Gaucher disease (GD) is a lysosomal storage disorder encompassing three main forms (types 1, 2 and 3). GD is an autosomal recessive disorder, characterized by the accumulation of glucosylceramide, mainly in cells of the reticuloendothelial system, due to mutations in the acid b-glucocerebrosidase (GBA) gene (36). The prevalence is approximately 1/100.000. Bone complications, including osteopenia/osteoporosis, increased fracture risk, Erlenmeyer flask deformity, bone crises, osteonecrosis, lytic bone lesions, osteosclerosis, cortical thinning, acute osteomyelitis, and growth retardation, affect up to 90% of GD patients, mainly present in type 1 (the chronic non-neurological form) and type 3 (the subacute neurological form). The pathophysiology of bone disease includes several factors such as: alterations of bone marrow and vascularity, immune cells, inflammation, macrophage-derived factors, cytokines, and hormones. Some reports appear to indicate that bisphosphonates may have a role in the treatment of bone manifestations, but further data on fracture risk reduction, changes of bone bio-markers, and BMD assessment would be necessary, evaluating also the potential risk of osteonecrosis of the jaw, a severe bone complication of GD (36).

Classic galactosemia

Classic galactosemia is an autosomal recessive disorder resulting in a deficiency of the galactose-1-phosphate uridyltransferase (GALT) enzyme, caused by homozygous or compound heterozygous mutation in the GALT gene. Classic galactosemia occurs in approximately 1/40.000 – 50.000 Caucasian newborns (37). GALT deficiency leads to an accumulation of galactose-1- phosphate, resulting in increased production of galactitol and galactonate metabolites, that may have adverse effects on the ovaries and bone, among other tissues (37). Decreased BMD is frequently encountered in classic galactosemia.
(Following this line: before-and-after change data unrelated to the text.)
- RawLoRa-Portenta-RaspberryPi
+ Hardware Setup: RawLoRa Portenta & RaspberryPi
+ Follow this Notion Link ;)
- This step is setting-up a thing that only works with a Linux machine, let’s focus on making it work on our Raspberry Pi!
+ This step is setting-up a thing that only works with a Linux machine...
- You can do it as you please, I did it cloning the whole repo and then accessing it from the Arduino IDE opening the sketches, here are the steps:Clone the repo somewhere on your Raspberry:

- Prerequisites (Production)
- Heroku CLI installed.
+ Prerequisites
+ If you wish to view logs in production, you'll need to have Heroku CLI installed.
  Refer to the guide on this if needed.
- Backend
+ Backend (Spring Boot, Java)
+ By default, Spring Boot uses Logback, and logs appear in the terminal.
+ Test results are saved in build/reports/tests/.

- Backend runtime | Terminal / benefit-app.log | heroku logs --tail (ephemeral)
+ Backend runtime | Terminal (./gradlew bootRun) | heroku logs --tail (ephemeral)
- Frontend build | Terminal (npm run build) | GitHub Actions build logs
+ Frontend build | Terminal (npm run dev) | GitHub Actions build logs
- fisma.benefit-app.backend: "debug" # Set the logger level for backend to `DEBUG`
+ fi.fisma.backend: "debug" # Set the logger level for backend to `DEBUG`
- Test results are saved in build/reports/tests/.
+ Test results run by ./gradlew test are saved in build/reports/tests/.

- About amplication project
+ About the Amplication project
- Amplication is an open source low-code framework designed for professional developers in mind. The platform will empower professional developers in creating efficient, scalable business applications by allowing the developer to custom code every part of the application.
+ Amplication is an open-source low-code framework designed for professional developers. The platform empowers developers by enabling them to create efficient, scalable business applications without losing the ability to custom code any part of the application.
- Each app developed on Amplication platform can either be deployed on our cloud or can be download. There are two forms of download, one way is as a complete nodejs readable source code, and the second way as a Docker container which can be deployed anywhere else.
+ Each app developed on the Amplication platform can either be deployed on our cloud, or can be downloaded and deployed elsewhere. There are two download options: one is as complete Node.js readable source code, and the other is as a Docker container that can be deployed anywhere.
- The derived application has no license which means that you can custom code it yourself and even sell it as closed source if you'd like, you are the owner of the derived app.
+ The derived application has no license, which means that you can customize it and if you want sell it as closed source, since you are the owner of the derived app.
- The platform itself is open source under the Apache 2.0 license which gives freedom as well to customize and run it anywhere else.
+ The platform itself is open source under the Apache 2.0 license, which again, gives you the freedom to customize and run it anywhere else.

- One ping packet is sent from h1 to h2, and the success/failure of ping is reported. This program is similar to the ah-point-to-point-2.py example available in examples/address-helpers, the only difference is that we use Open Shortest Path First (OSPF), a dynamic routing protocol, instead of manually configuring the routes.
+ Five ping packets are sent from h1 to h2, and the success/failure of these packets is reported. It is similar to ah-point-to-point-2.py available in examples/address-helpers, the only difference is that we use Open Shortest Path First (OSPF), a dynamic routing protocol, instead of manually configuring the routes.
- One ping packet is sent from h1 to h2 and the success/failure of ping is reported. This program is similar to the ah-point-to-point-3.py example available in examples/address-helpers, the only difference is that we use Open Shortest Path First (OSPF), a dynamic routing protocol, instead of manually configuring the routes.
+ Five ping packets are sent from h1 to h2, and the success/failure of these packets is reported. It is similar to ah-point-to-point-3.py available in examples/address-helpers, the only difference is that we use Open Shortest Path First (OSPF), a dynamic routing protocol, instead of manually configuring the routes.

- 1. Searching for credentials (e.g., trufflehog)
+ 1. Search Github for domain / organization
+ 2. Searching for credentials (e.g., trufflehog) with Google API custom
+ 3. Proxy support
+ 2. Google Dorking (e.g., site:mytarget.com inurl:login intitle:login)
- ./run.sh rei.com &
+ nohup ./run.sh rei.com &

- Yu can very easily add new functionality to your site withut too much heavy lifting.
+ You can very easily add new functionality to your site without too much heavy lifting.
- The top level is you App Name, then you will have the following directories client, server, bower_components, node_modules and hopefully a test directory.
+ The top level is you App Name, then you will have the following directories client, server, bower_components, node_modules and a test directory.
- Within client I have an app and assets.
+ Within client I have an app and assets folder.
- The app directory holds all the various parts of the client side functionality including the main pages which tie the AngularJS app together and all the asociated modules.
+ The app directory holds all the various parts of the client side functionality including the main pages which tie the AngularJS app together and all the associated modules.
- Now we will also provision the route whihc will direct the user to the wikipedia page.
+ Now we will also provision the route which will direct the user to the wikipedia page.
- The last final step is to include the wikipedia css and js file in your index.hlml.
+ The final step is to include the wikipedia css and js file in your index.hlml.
This decrease in bone mass is most prominent in adults, but is already described in prepubertal children (38). Although the pathophysiological mechanism is still not fully understood, several factors could negatively affect bone metabolism in this disease, such as: dietary restriction, primary ovarian insufficiency in women, abnormal glycosylation of collagen or other glycoproteins involved in bone metabolism, and the decreased insulin-like growth factor (IGF-I) and Insulin-like growth factor-binding protein-3 concentrations (39).

Systemic sclerosis

Systemic Sclerosis (SSc) is an uncommon connective tissue disease characterized by excessive collagen deposition and damage to skin and internal organs, vasculopathy, and immune activation. The prevalence is estimated at around 1/6.500 adults. A recent systematic review on data about the prevalence of low BMD, risk factors for low BMD, and occurrence of fracture and fracture-related mortality in SSc, has suggested that patients with SSc are at a higher risk of losing bone density, especially when other osteoporosis risk factors are present (40). However, the effect of SSc on bone is still not well understood (40). SSc-specific factors that may increase the risk of osteoporosis include: chronic inflammation, early menopause, immobilization, soft tissue calcification depleting calcium stores, and alteration of vitamin D metabolism in the skin, kidney, and gastrointestinal tract (41). Hypothyroidism, a common endocrine complication in SSc, can contribute to the low BMD (42). Regarding therapy of osteoporosis, the elevated sRANKL level in SSc, found by Dovio et al. is a potential target of denosumab, which could be an appropriate alternative to bisphosphonates when there is failure or gastrointestinal intolerance (43).

Neuromuscolar Diseases

Duchenne Muscular Dystrophy

Duchenne muscular dystrophy (DMD) is the most common muscular dystrophy in childhood, affecting 1/5.600–7.700 males between ages 5 and 24 years. It is caused by mutations in the gene encoding the dystrophin protein, located on the short arm of the X chromosome (44). Patients affected by DMD have low BMD and are at high risk for fractures. In DMD, osteoporosis has a multifactorial pathogenesis, including treatment with glucocorticoids, immobility, delayed puberty, lack of sun exposure with low vitamin D production, and inflammatory changes (45). There are few retrospective studies in persons with DMD, regarding the use of alendronate, pamidronate, zoledronate and no controlled study. However, preliminary results are supportive (4648).

Rett Syndrome

Rett Syndrome (RS) is a severe neurological disease, characterized by arrest of brain development. It is caused by an X chromosome mutation (49). The prevalence is estimated at 1/9.000 in girls under the age of 12, whereas the prevalence in the general population is estimated at approximately 1/30.000. Individuals affected by RS have usually low BMD, high risk of fractures, seriously impairing the mobility and quality of life at a young age (49). Immobility, development of epilepsy and anticonvulsant medications are all factors that can contribute to the development of osteoporosis (49).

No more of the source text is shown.